* **WORK INSTRUCTION**: Copy the data exactly; pictures stay out of the copy.
---------- AVAILABLE RECORDS ----------
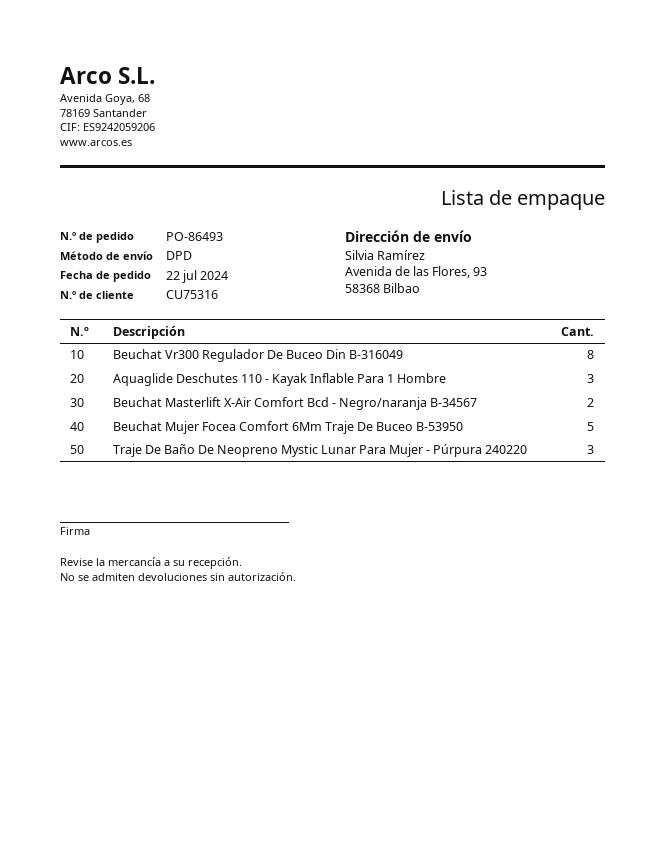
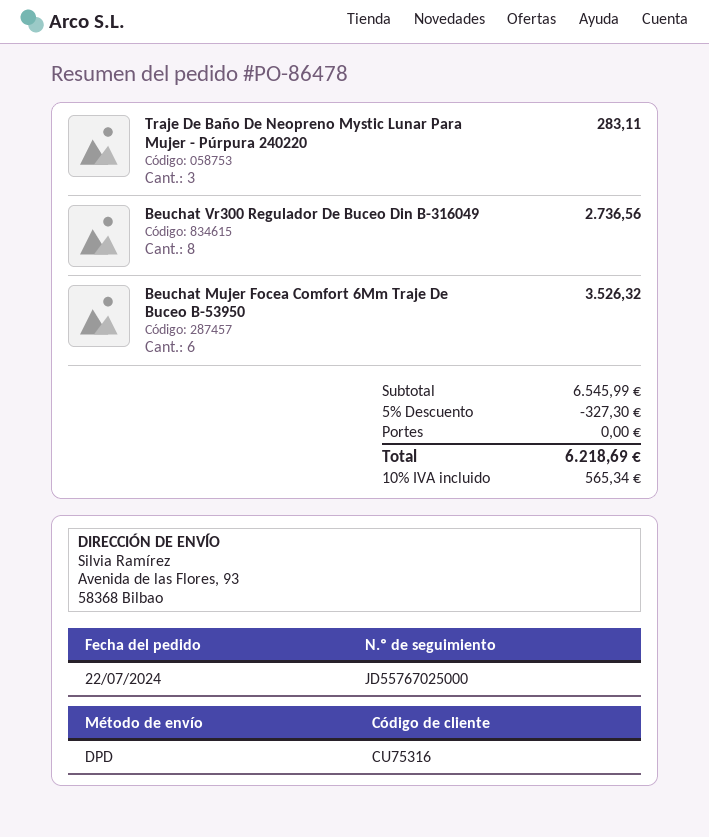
order number: PO-86493 -> PO-86478
Aquaglide Deschutes 110 - Kayak Inflable Para 1 Hombre: 3 -> none
Beuchat Masterlift X-Air Comfort Bcd - Negro/naranja B-34567: 2 -> none
Beuchat Mujer Focea Comfort 6Mm Traje De Buceo B-53950: 5 -> 6

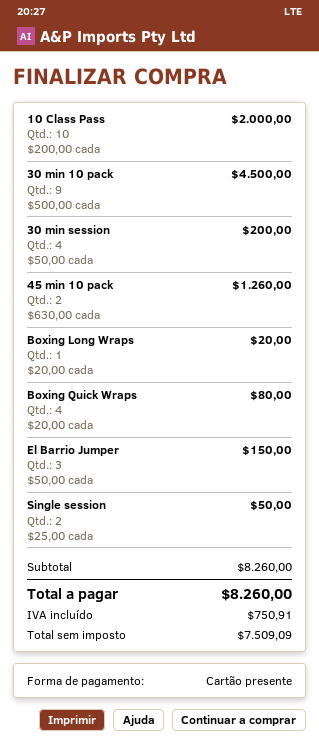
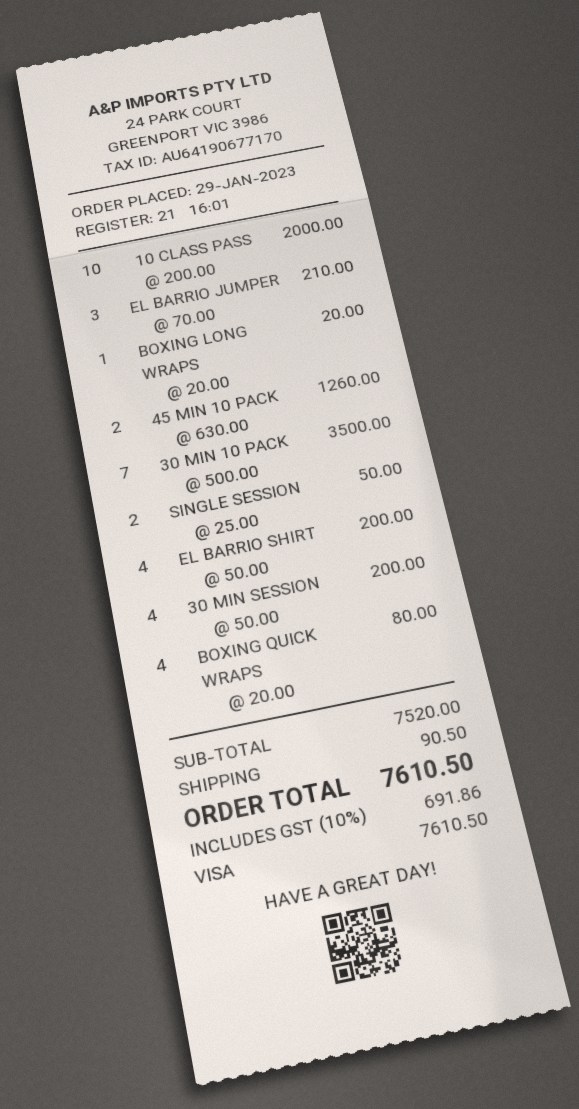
payment method: gift card -> Visa
30 min 10 pack: 9 x 500.00 = 4500.00 -> 7 x 500.00 = 3500.00
El Barrio Jumper: 3 x 50.00 = 150.00 -> 3 x 70.00 = 210.00
EL BARRIO SHIRT: none -> 4 x 50.00 = 200.00
subtotal: 8260.00 -> 7520.00
shipping: none -> 90.50
tax: 750.91 -> 691.86
total: 8260.00 -> 7610.50

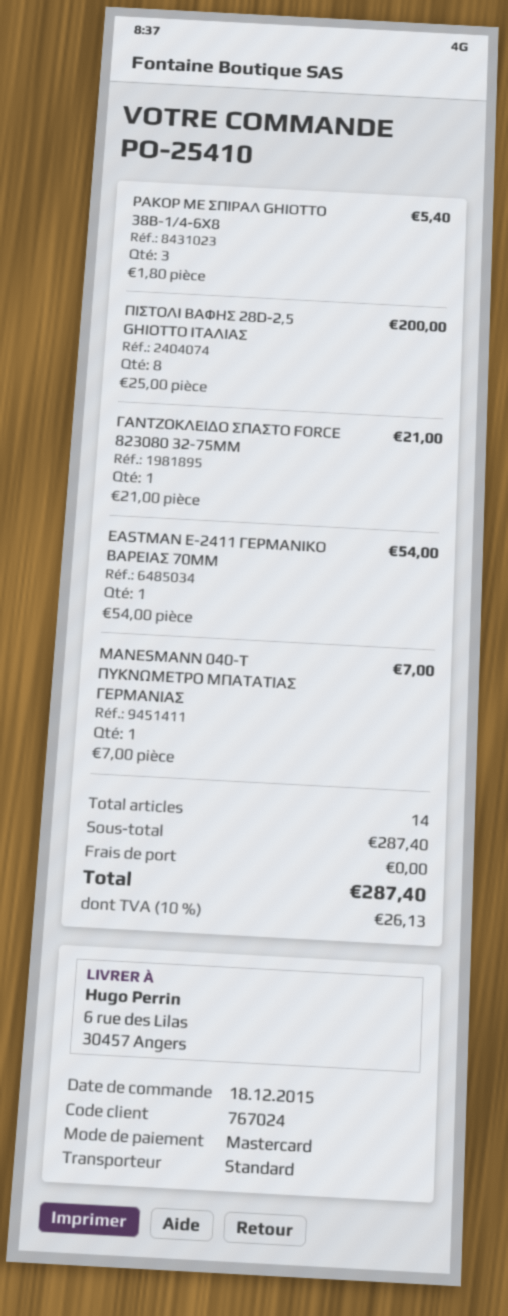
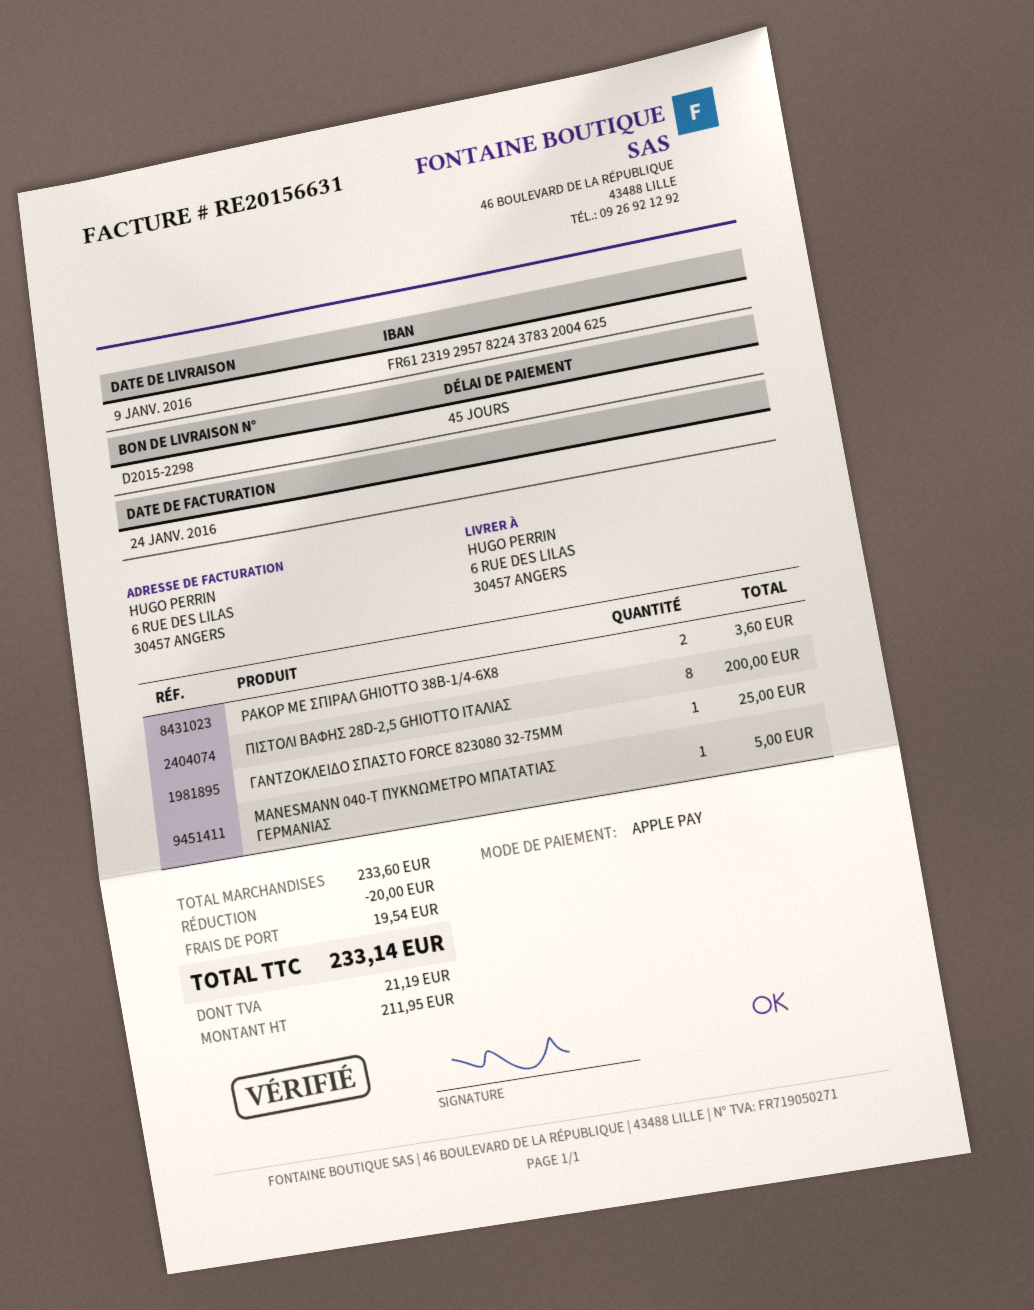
payment method: Mastercard -> Apple Pay
ΡΑΚΟΡ ΜΕ ΣΠΙΡΑΛ GHIOTTO 38Β-1/4-6Χ8: 3 for 5.40 -> 2 for 3.60
ΓΑΝΤΖΟΚΛΕΙΔΟ ΣΠΑΣΤΟ FORCE 823080 32-75ΜΜ: 1 for 21.00 -> 1 for 25.00
EASTMAN Ε-2411 ΓΕΡΜΑΝΙΚΟ ΒΑΡΕΙΑΣ 70ΜΜ: 1 for 54.00 -> none
MANESMANN 040-T ΠΥΚΝΩΜΕΤΡΟ ΜΠΑΤΑΤΙΑΣ ΓΕΡΜΑΝΙΑΣ: 1 for 7.00 -> 1 for 5.00
subtotal: 287.40 -> 233.60
discount: none -> 20.00
shipping: 0.00 -> 19.54
tax: 26.13 -> 21.19
total: 287.40 -> 233.14

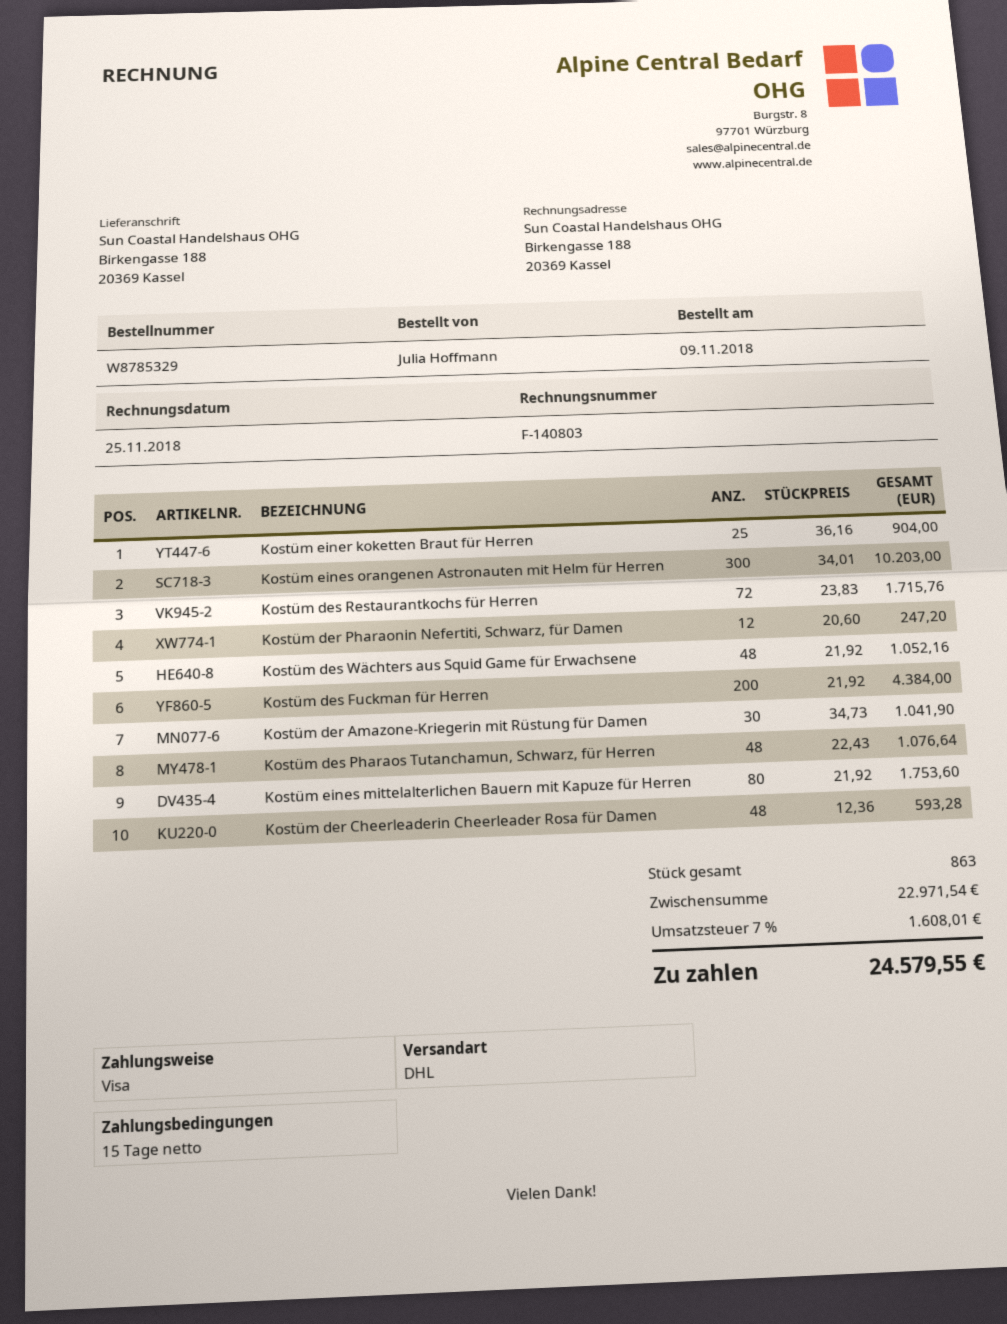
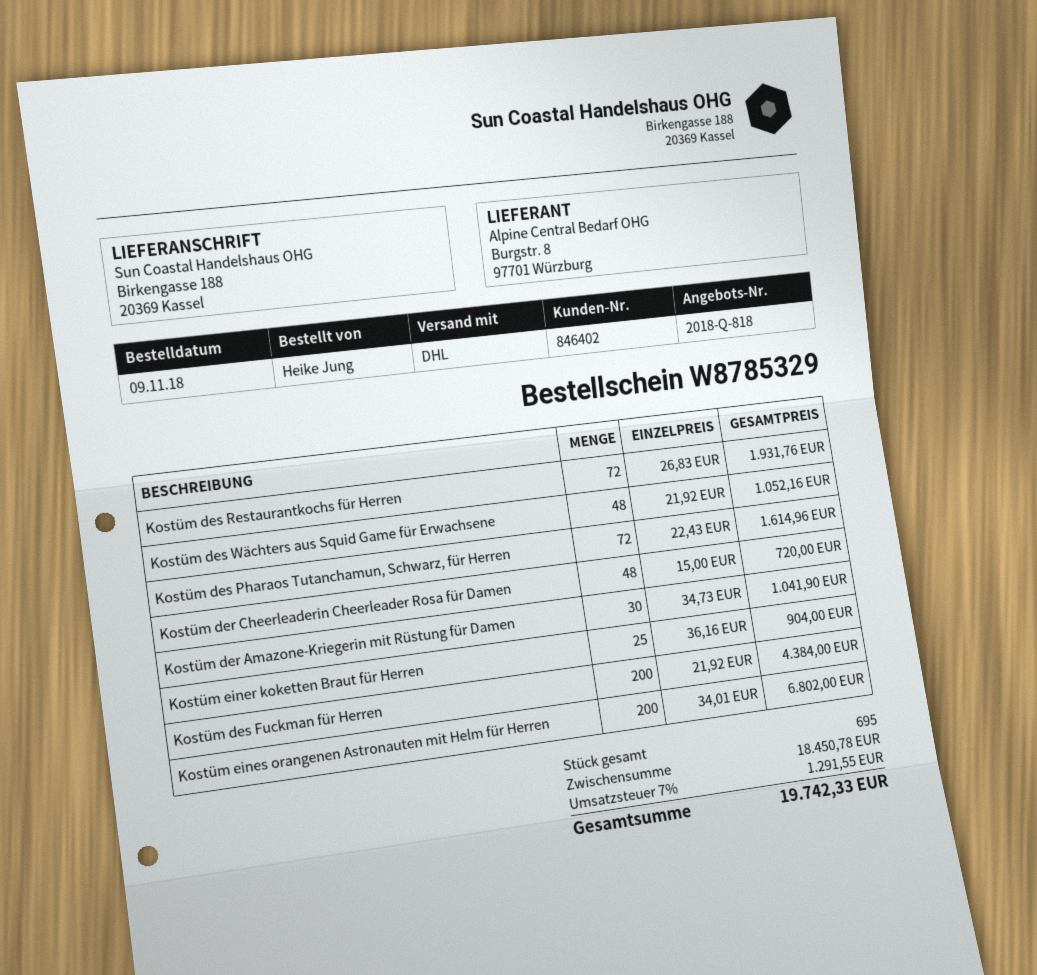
ordered by: Julia Hoffmann -> Heike Jung
Kostüm eines orangenen Astronauten mit Helm für Herren: 300 x 34.01 = 10203.00 -> 200 x 34.01 = 6802.00
Kostüm des Restaurantkochs für Herren: 72 x 23.83 = 1715.76 -> 72 x 26.83 = 1931.76
Kostüm der Pharaonin Nefertiti, Schwarz, für Damen: 12 x 20.60 = 247.20 -> none
Kostüm des Pharaos Tutanchamun, Schwarz, für Herren: 48 x 22.43 = 1076.64 -> 72 x 22.43 = 1614.96
Kostüm eines mittelalterlichen Bauern mit Kapuze für Herren: 80 x 21.92 = 1753.60 -> none
Kostüm der Cheerleaderin Cheerleader Rosa für Damen: 48 x 12.36 = 593.28 -> 48 x 15.00 = 720.00
total quantity: 863 -> 695
subtotal: 22971.54 -> 18450.78
tax: 7% = 1608.01 -> 7% = 1291.55
total: 24579.55 -> 19742.33

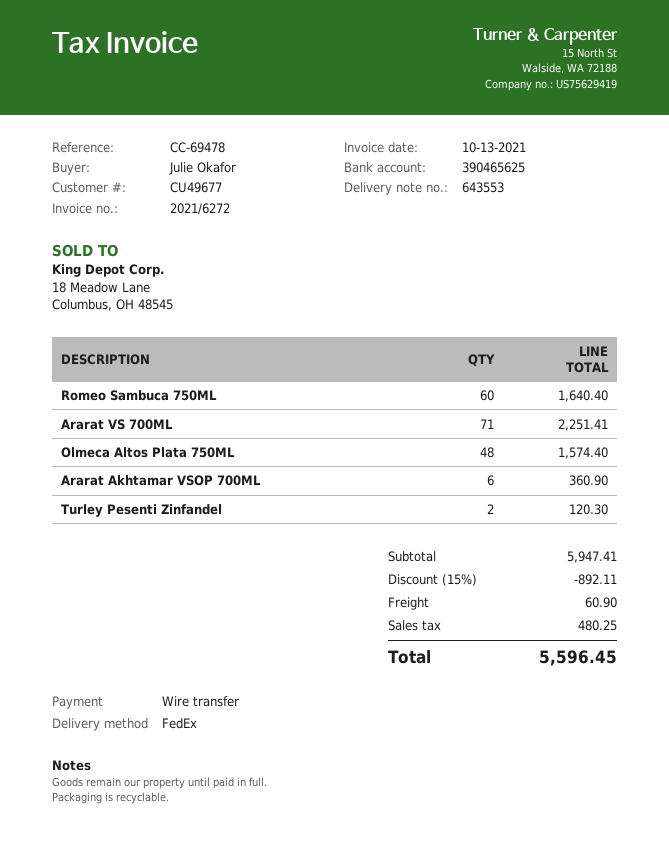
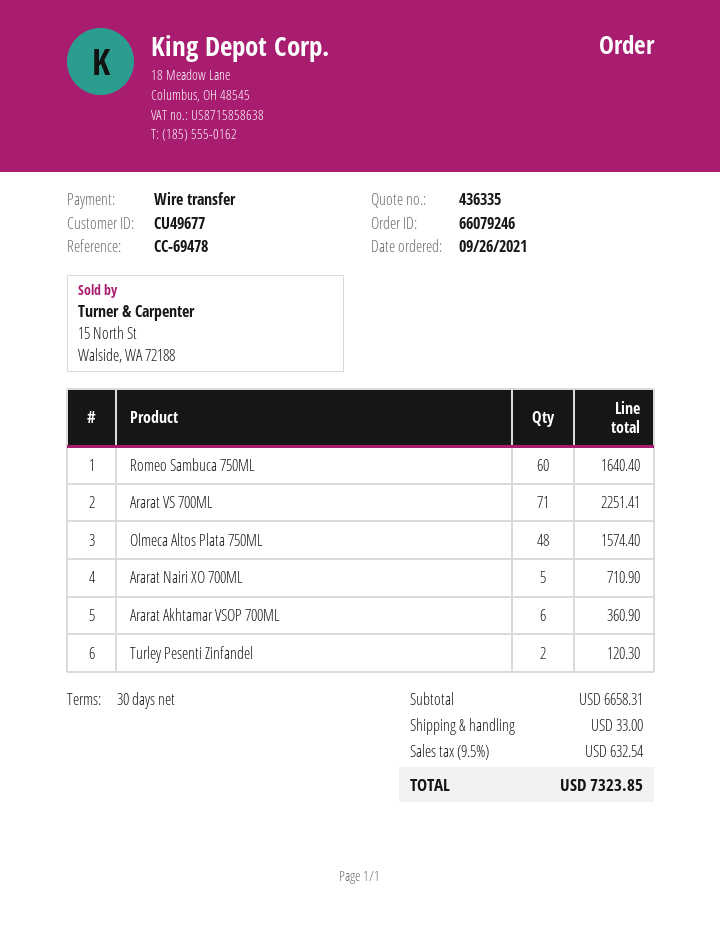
Ararat Nairi XO 700ML: none -> 5 for 710.90
subtotal: 5947.41 -> 6658.31
discount: 15% = 892.11 -> none
shipping: 60.90 -> 33.00
tax: 480.25 -> 632.54
total: 5596.45 -> 7323.85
----------
* **PROBLEM SOLUTION**:
order number: PO-86493 -> PO-86478
Aquaglide Deschutes 110 - Kayak Inflable Para 1 Hombre: 3 -> none
Beuchat Masterlift X-Air Comfort Bcd - Negro/naranja B-34567: 2 -> none
Beuchat Mujer Focea Comfort 6Mm Traje De Buceo B-53950: 5 -> 6

payment method: gift card -> Visa
30 min 10 pack: 9 x 500.00 = 4500.00 -> 7 x 500.00 = 3500.00
El Barrio Jumper: 3 x 50.00 = 150.00 -> 3 x 70.00 = 210.00
EL BARRIO SHIRT: none -> 4 x 50.00 = 200.00
subtotal: 8260.00 -> 7520.00
shipping: none -> 90.50
tax: 750.91 -> 691.86
total: 8260.00 -> 7610.50

payment method: Mastercard -> Apple Pay
ΡΑΚΟΡ ΜΕ ΣΠΙΡΑΛ GHIOTTO 38Β-1/4-6Χ8: 3 for 5.40 -> 2 for 3.60
ΓΑΝΤΖΟΚΛΕΙΔΟ ΣΠΑΣΤΟ FORCE 823080 32-75ΜΜ: 1 for 21.00 -> 1 for 25.00
EASTMAN Ε-2411 ΓΕΡΜΑΝΙΚΟ ΒΑΡΕΙΑΣ 70ΜΜ: 1 for 54.00 -> none
MANESMANN 040-T ΠΥΚΝΩΜΕΤΡΟ ΜΠΑΤΑΤΙΑΣ ΓΕΡΜΑΝΙΑΣ: 1 for 7.00 -> 1 for 5.00
subtotal: 287.40 -> 233.60
discount: none -> 20.00
shipping: 0.00 -> 19.54
tax: 26.13 -> 21.19
total: 287.40 -> 233.14

ordered by: Julia Hoffmann -> Heike Jung
Kostüm eines orangenen Astronauten mit Helm für Herren: 300 x 34.01 = 10203.00 -> 200 x 34.01 = 6802.00
Kostüm des Restaurantkochs für Herren: 72 x 23.83 = 1715.76 -> 72 x 26.83 = 1931.76
Kostüm der Pharaonin Nefertiti, Schwarz, für Damen: 12 x 20.60 = 247.20 -> none
Kostüm des Pharaos Tutanchamun, Schwarz, für Herren: 48 x 22.43 = 1076.64 -> 72 x 22.43 = 1614.96
Kostüm eines mittelalterlichen Bauern mit Kapuze für Herren: 80 x 21.92 = 1753.60 -> none
Kostüm der Cheerleaderin Cheerleader Rosa für Damen: 48 x 12.36 = 593.28 -> 48 x 15.00 = 720.00
total quantity: 863 -> 695
subtotal: 22971.54 -> 18450.78
tax: 7% = 1608.01 -> 7% = 1291.55
total: 24579.55 -> 19742.33

Ararat Nairi XO 700ML: none -> 5 for 710.90
subtotal: 5947.41 -> 6658.31
discount: 15% = 892.11 -> none
shipping: 60.90 -> 33.00
tax: 480.25 -> 632.54
total: 5596.45 -> 7323.85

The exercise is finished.